Un gouvernement de transition a été mis en place en 2019, dans lequel des politiciens civils ont partagé le pouvoir avec les dirigeants des services de sécurité soudanais : Abdul Fattah Al Burhan, chef des Forces armées soudanaises (SAF), a été nommé à la tête d’un Conseil souverain, tandis que Mohamed Hamdan Daglo (également connu sous le nom de Hemedti), chef des SAF, devient son adjoint.

Les deux hommes complotèrent bientôt pour chasser les civils du pouvoir. En octobre 2021, je me suis promené dans une manifestation Potemkine organisée devant le palais, orchestrée par les services de sécurité, qui ont utilisé les émeutes truquées comme justification rhétorique d’un auto-coup d’État le même mois. Béchir avait multiplié les services de sécurité pour protéger son régime et s’assurer qu’aucun corps n’était assez fort pour s’emparer du pouvoir. Chacun avait son propre empire économique, qui comprenait la construction, l’immobilier et la banque. Il était peut-être inévitable que les deux chefs les plus puissants de l’Hydre, les RSF et l’armée soudanaise, se retournent l’un contre l’autre et se disputent le contrôle de la capitale. Après près de deux ans de conflit, le 21 mars 2025, l’armée soudanaise a finalement repris le palais présidentiel et expulsé les milices des RSF de la quasi-totalité de Khartoum. Des soldats en liesse posent devant le palais en ruines, dont les murs sont percés de balles. Il y a deux semaines, un diplomate européen m’a demandé avec impatience : cela signifie-t-il que la guerre est finie ?

Le palais, comme la souveraineté soudanaise, est maintenant vide. Ce qui a commencé comme une bataille pour le contrôle de l’État s’est transformé en une guerre dont l’issue est plus qu’incertaine. Les RSF et l’armée soudanaise étaient au départ des acteurs militaires faibles sans grandes bases sociales. Ils ont fait la guerre à la manière de leur mentor, Béchir, qui a dressé les groupes ethniques les uns contre les autres et a sous-traité leurs campagnes de contre-insurrection à des milices. Les RSF et l’armée ont créé des coalitions rebelles de forces d’autodéfense communautaires et de combattants mercenaires. La dynamique locale enclenchée par cette stratégie a été désarticulée de la lutte pour le contrôle de l’État soudanais. Pour les jeunes Hamar et Misseriya qui combattent dans la région du Kordofan, au Sud-Soudan, les luttes pour la terre et les ressources sont devenues existentielles, laissant des blessures qu’un cessez-le-feu national ne pourrait pas, voire jamais, guérir. La lutte pour le contrôle du palais a déclenché une centaine de guerres à travers le pays.
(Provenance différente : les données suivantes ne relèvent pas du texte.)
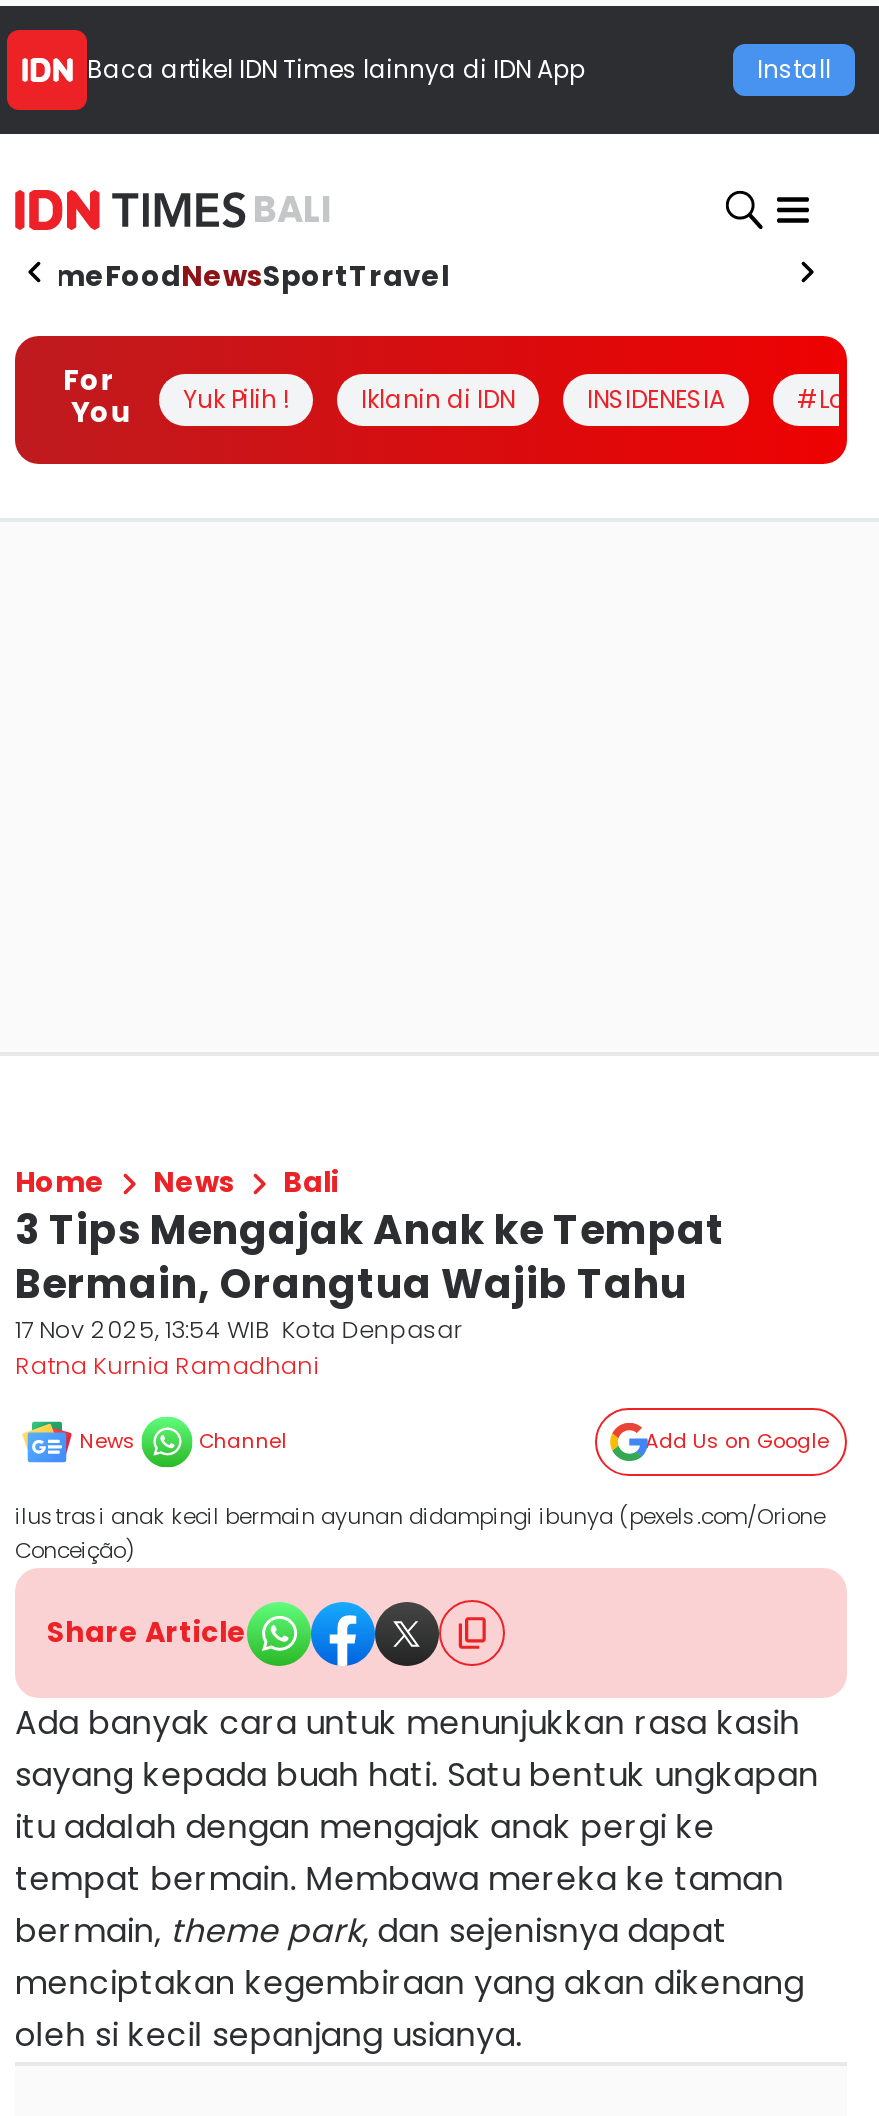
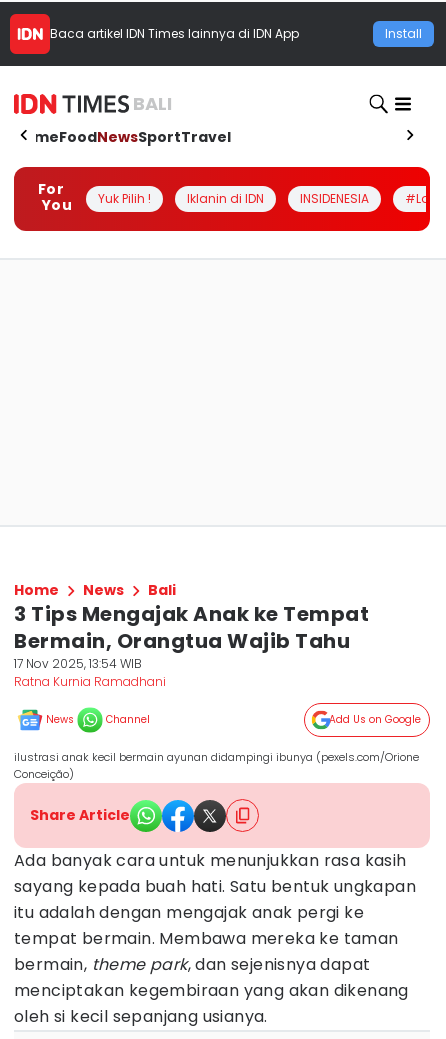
- 17 Nov 2025, 13:54 WIB Kota Denpasar
+ 17 Nov 2025, 13:54 WIB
La fragmentation centrifuge du conflit soudanais a été financée par des acteurs régionaux, pour qui la terre du Kordofan n’est rien d’autre qu’une opportunité d’affaires. Le principal soutien des RSF est les Émirats arabes unis (EAU), qui espèrent accroître leur domination sur le commerce lucratif de l’or au Soudan en acquérant un port sur la mer Rouge et en contrôlant les riches terres agricoles du pays. Derrière l’armée soudanaise se trouve son soutien de longue date, l’Égypte, ainsi qu’une équipe hétéroclite composée du Qatar, de la Turquie et de l’Arabie saoudite. Les efforts diplomatiques internationaux visant à mettre fin à la guerre civile au Soudan reposent sur l’hypothèse que les nations impliquées préféreraient un Soudan stable et souverain avec un gouvernement unique. Ce n’est pas nécessairement le cas. Pour ceux qui arment les belligérants soudanais, la guerre peut apporter autant d’opportunités de profit que la paix, et il peut être plus facile d’exercer une influence sur un Soudan fracturé et brisé. La souveraineté ne peut pas revenir au palais.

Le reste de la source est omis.